(INFORMATION PROVIDED begins)

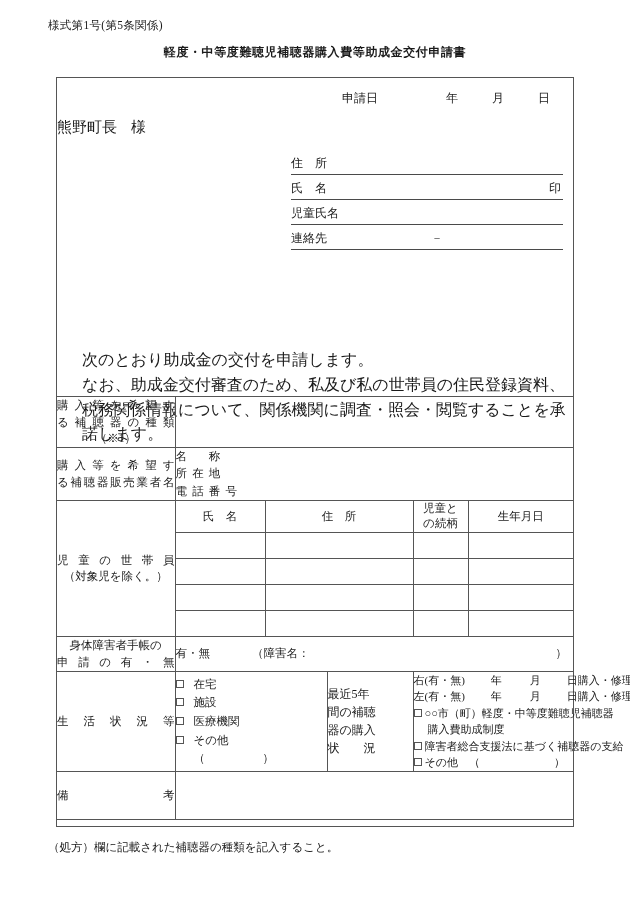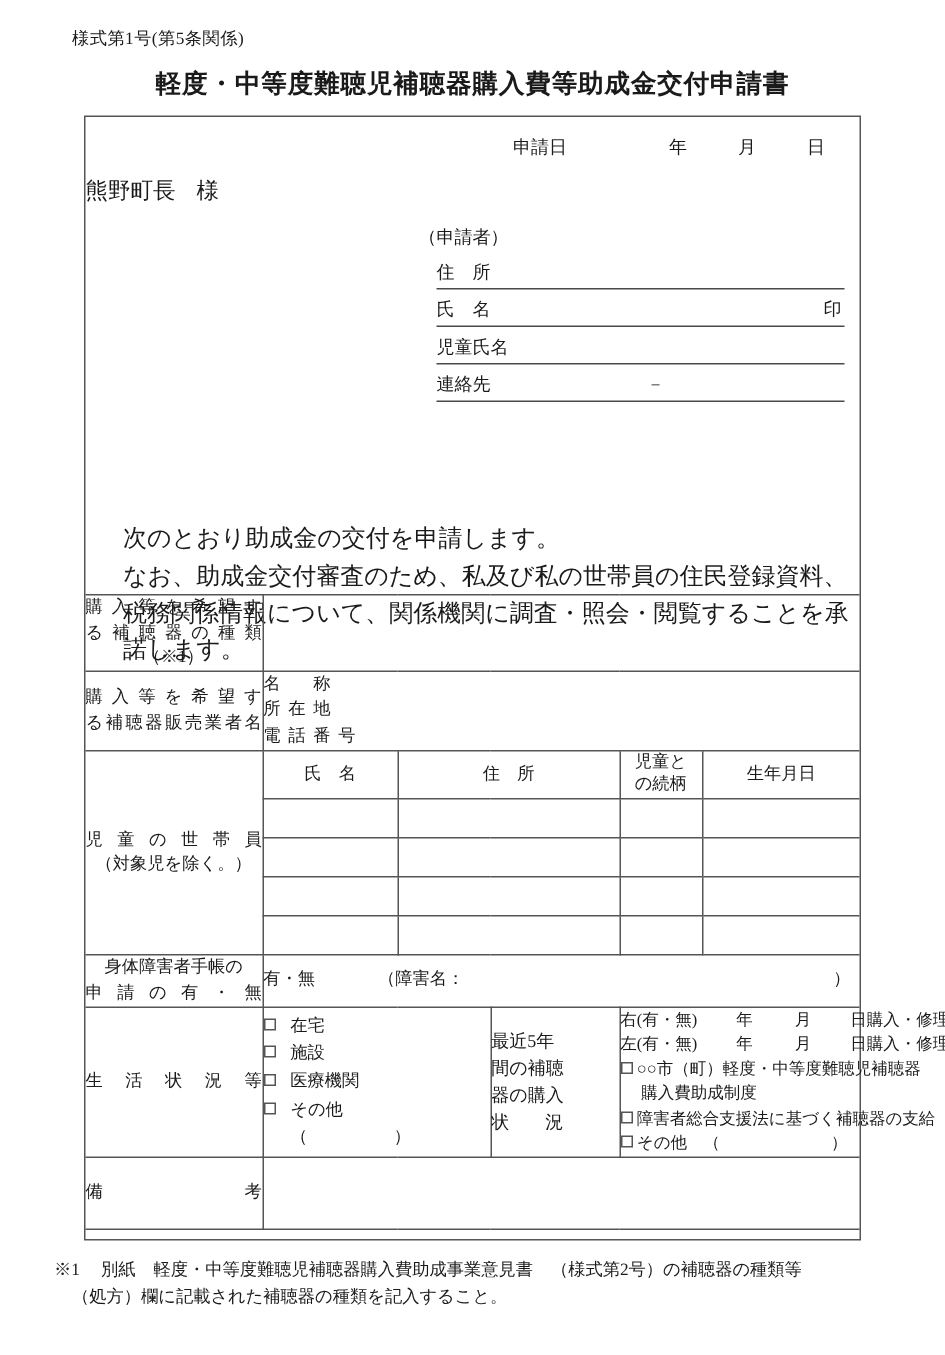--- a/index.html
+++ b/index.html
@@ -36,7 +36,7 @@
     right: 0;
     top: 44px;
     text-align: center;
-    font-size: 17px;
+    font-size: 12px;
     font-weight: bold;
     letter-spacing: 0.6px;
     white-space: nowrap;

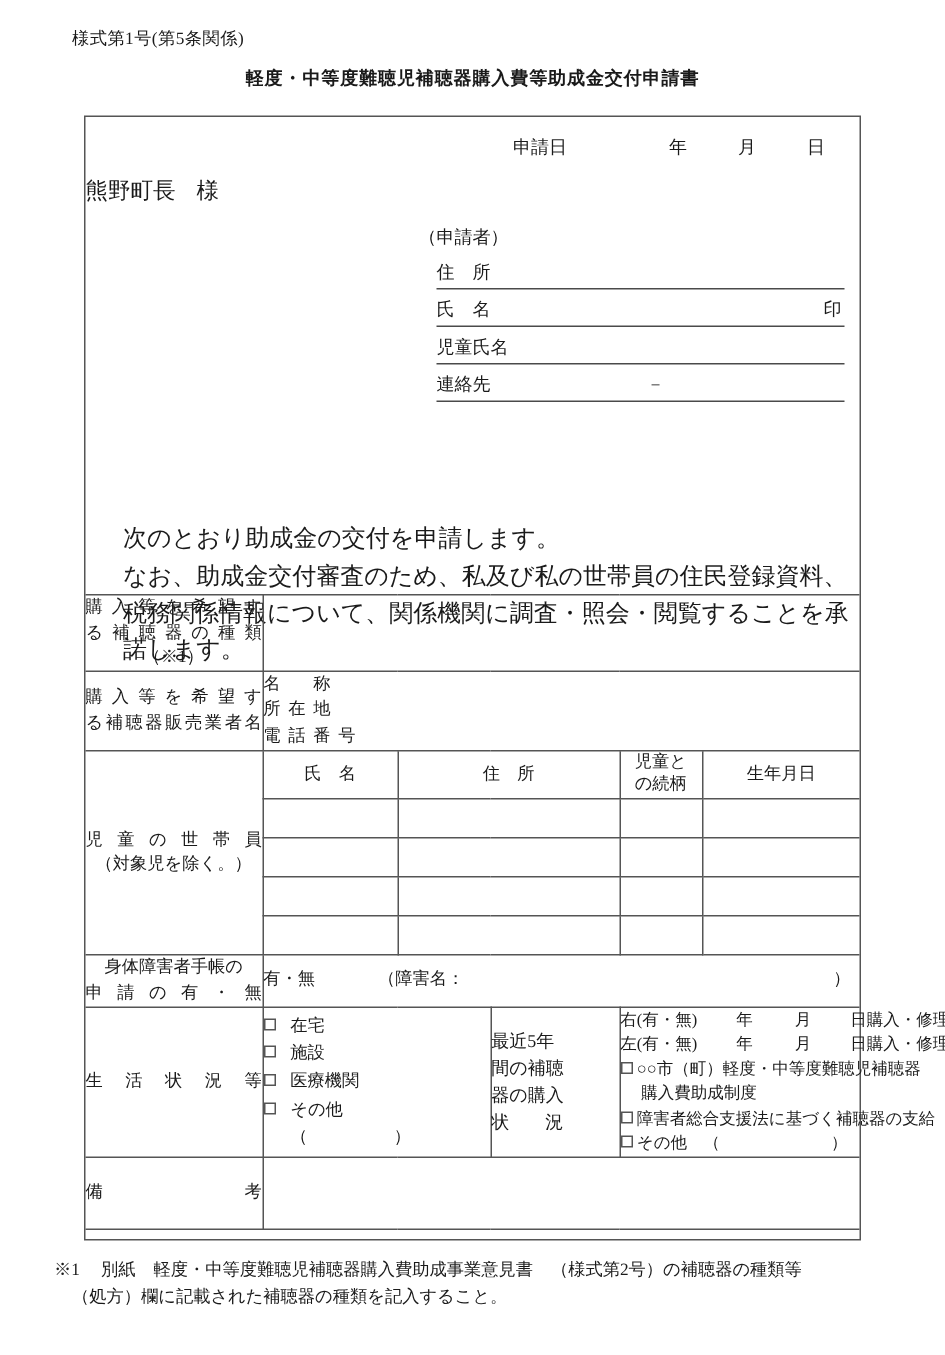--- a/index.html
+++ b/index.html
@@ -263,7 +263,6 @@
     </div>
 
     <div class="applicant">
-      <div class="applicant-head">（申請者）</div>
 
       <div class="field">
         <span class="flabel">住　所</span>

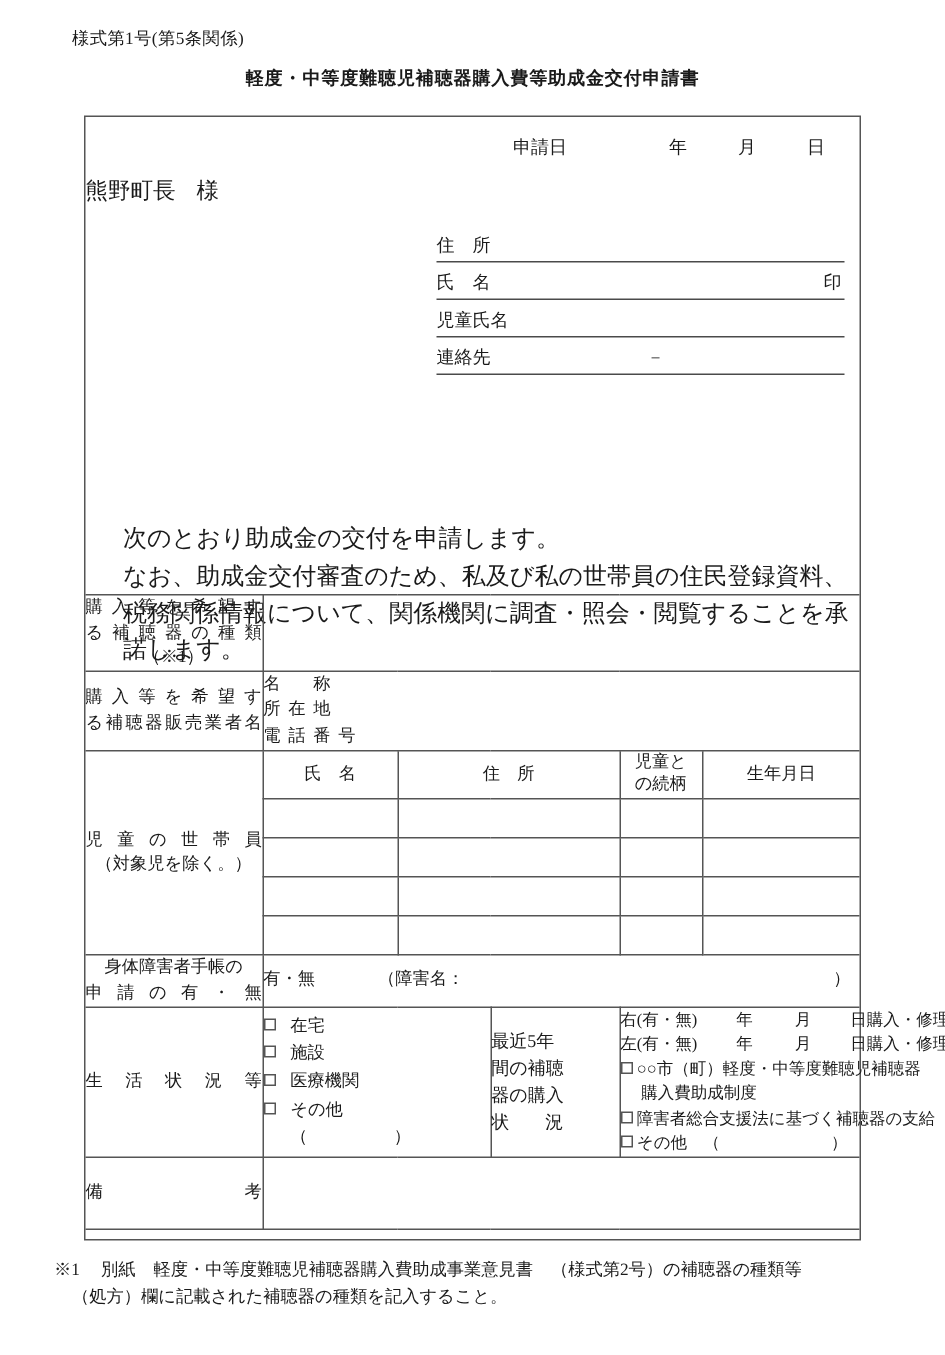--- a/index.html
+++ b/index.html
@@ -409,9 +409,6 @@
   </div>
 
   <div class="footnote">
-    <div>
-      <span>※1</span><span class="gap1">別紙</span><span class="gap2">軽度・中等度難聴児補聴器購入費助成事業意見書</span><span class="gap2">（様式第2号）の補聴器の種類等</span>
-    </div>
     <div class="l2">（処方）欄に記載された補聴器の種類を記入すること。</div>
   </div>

(INFORMATION PROVIDED ends)

→ WORK TASK: In the records above, some lines may contain the word "font"; copy every one of them.

→ TASK RESULT:
-    font-size: 17px;
+    font-size: 12px;
     font-weight: bold;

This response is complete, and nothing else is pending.